Flexible objects recognition remains a significant challenge due to its inherently diverse shapes and sizes, translucent attributes, and subtle inter-class differences. Graph-based models, such as graph convolution networks and graph vision models, are promising in flexible objects recognition due to their ability of capturing variable relations within the flexible objects. These methods, however, often focus on global visual relationships or fail to align semantic and visual information. To alleviate these limitations, we propose a semantic-enhanced heterogeneous graph learning method. First, an adaptive scanning module is employed to extract discriminative semantic context, facilitating the matching of flexible objects with varying shapes and sizes while aligning semantic and visual nodes to enhance cross-modal feature correlation.
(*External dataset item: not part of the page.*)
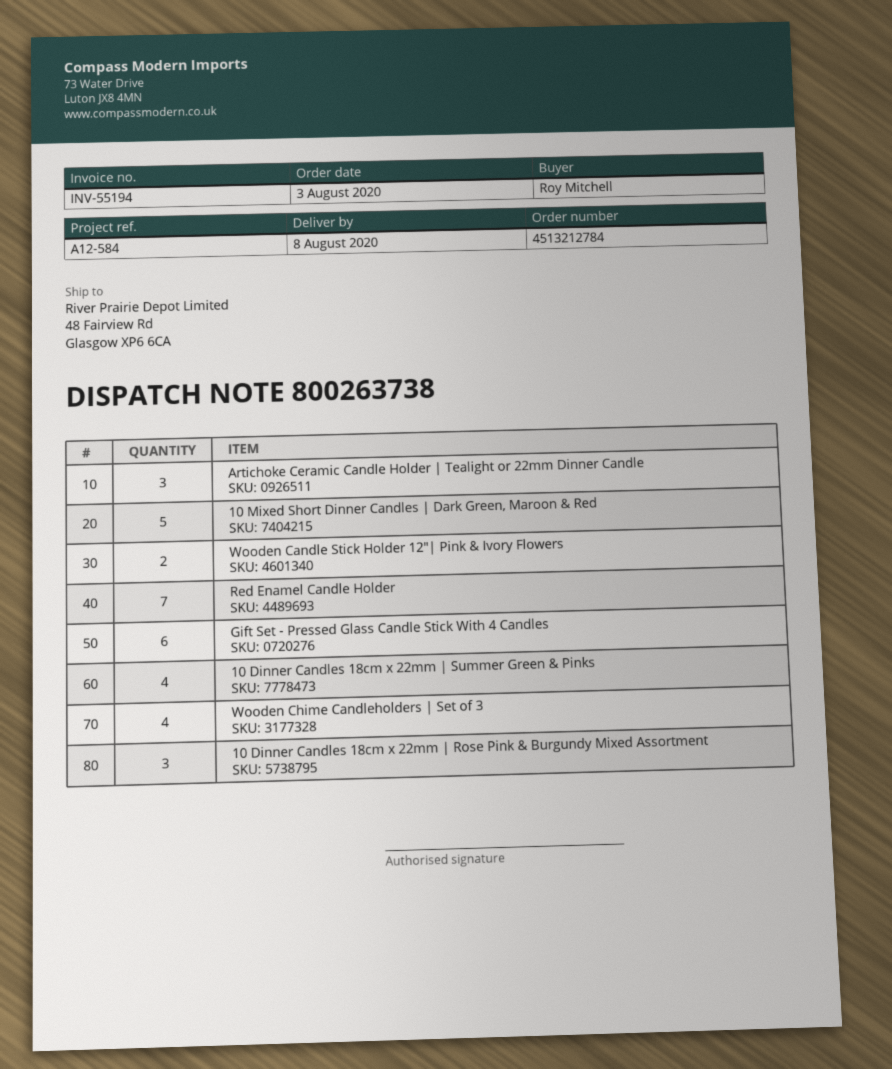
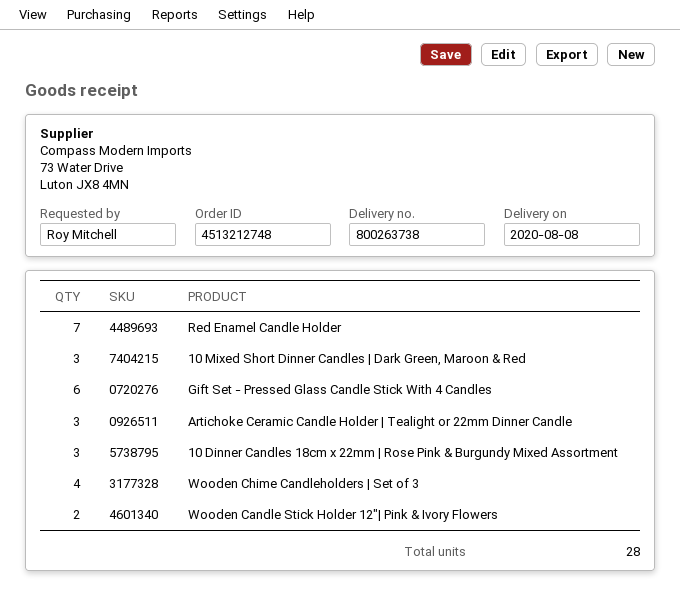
order number: 4513212784 -> 4513212748
10 Mixed Short Dinner Candles | Dark Green, Maroon & Red: 5 -> 3
10 Dinner Candles 18cm x 22mm | Summer Green & Pinks: 4 -> none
Second, a heterogeneous graph generation module aggregates global visual and local semantic node features, improving the recognition of flexible objects. Additionally, We introduce the FSCW, a large-scale flexible dataset curated from existing sources. We validate our method through extensive experiments on flexible datasets (FDA and FSCW), and challenge benchmarks (CIFAR-100 and ImageNet-Hard), demonstrating competitive performance.

Paper Structure

This paper contains 18 sections, 13 equations, 4 figures, 4 tables.

Figures (4)

  • Figure 1: Raster Scan suffer from discontinuities, while Local Scan struggles with semantic irrelevance. In contrast, our adaptive scanning method enables the state space model to better capture semantic node context, extracting more discriminative features for flexible objects of varying shapes and sizes.
  • Figure 2: Method overview. Semantic-enhanced heterogeneous graph learning that employs an adaptive scanning module, enables extraction of discriminative semantic context for matching flexible objects with varying shapes and sizes, while aligning semantic and visual nodes to enhance cross-modal feature correlation. Additionally, heterogeneous graph generation allows the graph neural network to effectively aggregate global visual and local semantic node features.
  • Figure 3: (a) Patch rearrangement results based on different scanning paths. The local scan method causes semantic irrelevance, while our adaptive scan method effectively captures discriminative semantic contexts. (b) Aggregation results of the central node (red, representing semantic information) and neighboring nodes (blue, representing visual information). Our method outperforms the ViG method in distinguishing flexible objects from the background.
  • Figure 4: Influence of hyperparameters on performance.